2.5.1 Minimum redundancy maximum relevance (mRMR) algorithm

The mRMR algorithm is an effective method in finding answers with a high degree of variation. The algorithm reduces the feature set to the minimum length, leaving the features with the highest correlation with the response variable. With S being the feature set to be selected, |s| Let be the number of elements in this set. In order for the set to be selected from the S vector to have the highest features, two conditions must be met. The first of these (minimum redundancy and the other is maximum relevance. Minimum redundancy is shown in Eq. (1) and maximum relevance in Eq. (2)).

$\min W=\frac{1}{|S|^2} \sum_{F_i, F_j \in S} I\left(F_i, F_j\right)$       (1)

$\max V=\frac{1}{|S|} \sum_{F_i \in S} I\left(F_i, H\right)$       (2)

$M I D=(V-W)=\left(I\left(F_i, H\right)-\frac{1}{|S|} \sum_{F_i \in S} I\left(F_i, F_j\right)\right)$       (3)

$M I Q=(V / W)=\left(I\left(F_i, H\right) / \frac{1}{|S|} \sum_{F_i \in S} I\left(F_i, F_j\right)\right)$       (4)

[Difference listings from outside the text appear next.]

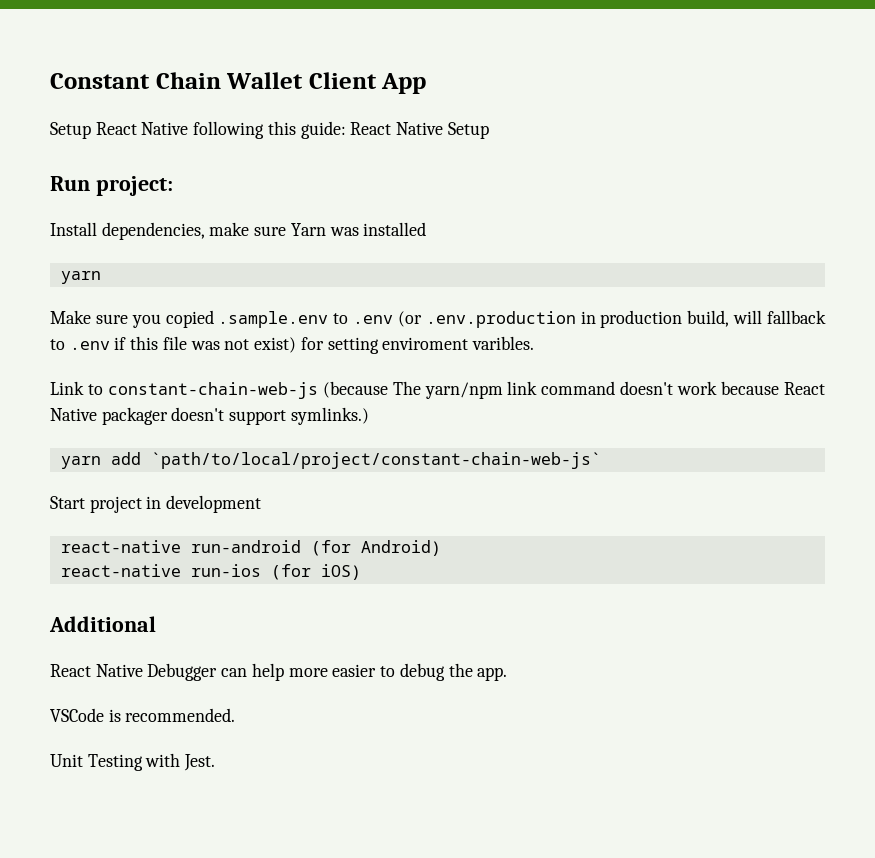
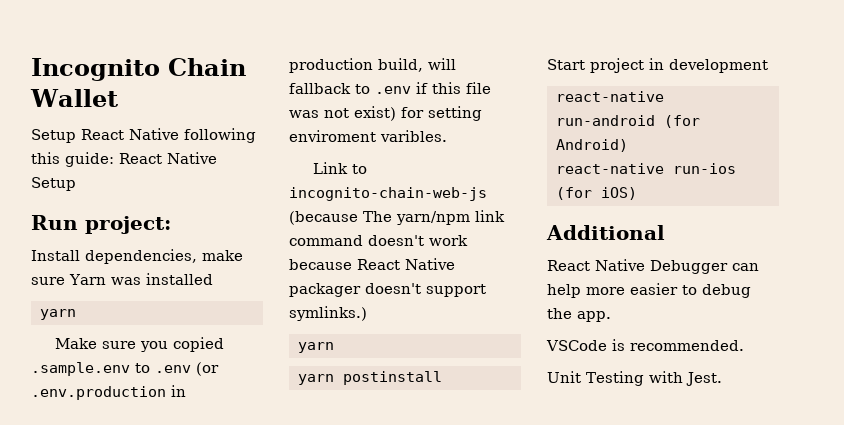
[50,73,150,89] Constant -> [31,58,160,81] Incognito
[308,72,427,94] Client App -> (118, 98) none
[107,382,318,399] constant-chain-web-js -> [289,187,487,201] incognito-chain-web-js
[110,452,601,469] add `path/to/local/project/constant-chain-web-js` -> [298,371,442,385] // yarn postinstall

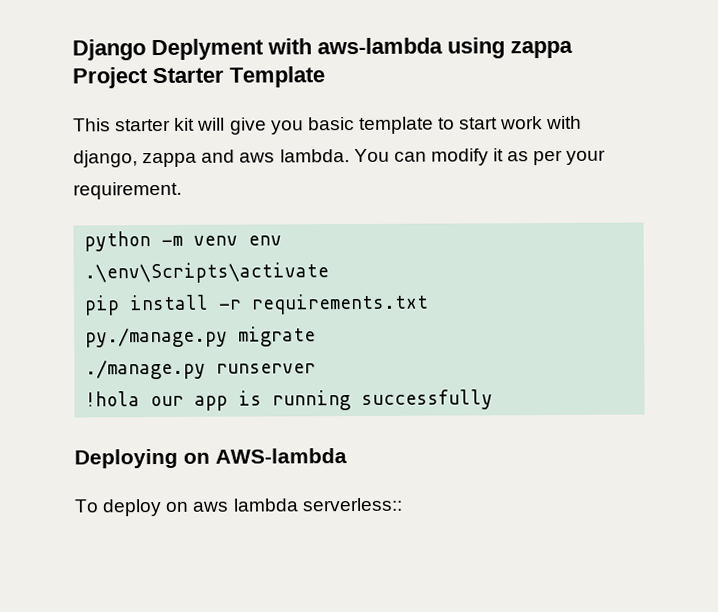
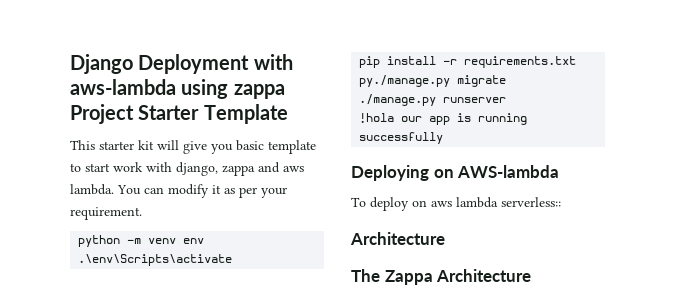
[151,38,264,61] Deplyment -> [138,54,250,74] Deployment
(403, 504) none -> [350,232,445,245] [351,269,532,285] // Architecture // The Zappa Architecture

Fulfilment of the conditions stated in Eq. (1) and Eq. (2) is done as shown below by common knowledge difference MID (Eq. (3)) and common knowledge ratio (MIQ) (Eq. (4)).

2.5.2 Laplacian score

The Laplacian Score algorithm is based on detecting the closest ones among the feature values belonging to the same class. Let $\left(D_{i j}\right)$ be the distance between any $x_i$ and $x_j$ points calculated with the nearest neighbor. First of all, a similarity matrix is created by using Eq. (5) from these distance values.

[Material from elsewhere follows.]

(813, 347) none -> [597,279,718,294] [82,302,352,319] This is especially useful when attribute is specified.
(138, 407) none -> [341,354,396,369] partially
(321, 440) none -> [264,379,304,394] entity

$S_{i j}=\exp \left(-\frac{D_{i j}^2}{t}\right)$       (5)

where, $t$ represents the scale factor of the kernel function. The Laplacian score is determined by the mean $\tilde{f}_{\mathrm{r}}$ (Eq. (6)) and $S_{i j}$ of each feature.

$\tilde{f}_r=f_r-\frac{f_r^T D 1}{1^T D 1}$       (6)

where, $f_r=\left[f_{r 1}, f_{r 2}, \ldots \ldots, f_{r m}\right]^2 \quad D=\operatorname{diag}(S 1)$ denotes matrix degree $1^T$, and $[1,1, \ldots, 1]^T$. In this case, the Laplacian score is calculated as in Eq. (7).

$L_r=1-\frac{\tilde{f}_r^T S \tilde{f}_r}{f_r^T D_g \tilde{f}_r}$       (7)

2.6 Step 3 classification

The SVM classification algorithm was trained using the mRMR method specified in step 2 and the first 1000 features among the most defining features. In this algorithm, each data item is plotted as a point in the n-dimensional space (where n is the number of features you have) with the value of each feature being the value of a particular coordinate. Next, the classification is performed by finding the hyperplane that distinguishes the two classes quite well. The SVM algorithm has high performance in classification problems.

2.7 Step 4 calculating performance parameters

The confusion matrix is used and performance parameters are calculated to determine the success of the proposed model in detecting quality class of walnuts. The pseudo-code of the proposed method is as follows (Algorithm 1):

Algorithm 1. Pseudo code of proposed method

Input: Walnut Patch Image (I)

Output: Quality of Walnuts

// Feature extraction of images from AlexNet and ResNet 18

F1 = AlexNet(I), // I: Input Image

F2 = ResNet18(I),

// Concatenate features

F=Concat (F1, F2)

// Determine the score or rank value of the

obtained 1 _ 2000 dimensional feature vectors

Fs = mRMR(F)

// Determine the feature that maximizes the classification

accuracy (FSVM)

for i:1 to 1000

for j:1 to i

FSVM = Fs (1, j)

SVM (FSVM, class) // Classify the new feature

vector using the SVM classification algorithm.

    end

end

3. Experimental Results

Figure 5. The image of the designed device

In this study, a device that performs the operations described in the methods section is designed. This device determines the quality classes of walnuts in real time thanks to the camera on its own. The walnuts in the device hopper fall onto a platform. A camera that sees the platform from the top first detects each walnut separately. Then, the quality class of these walnuts is determined and saved in an excel file. The image of the device is shown in Figure 5.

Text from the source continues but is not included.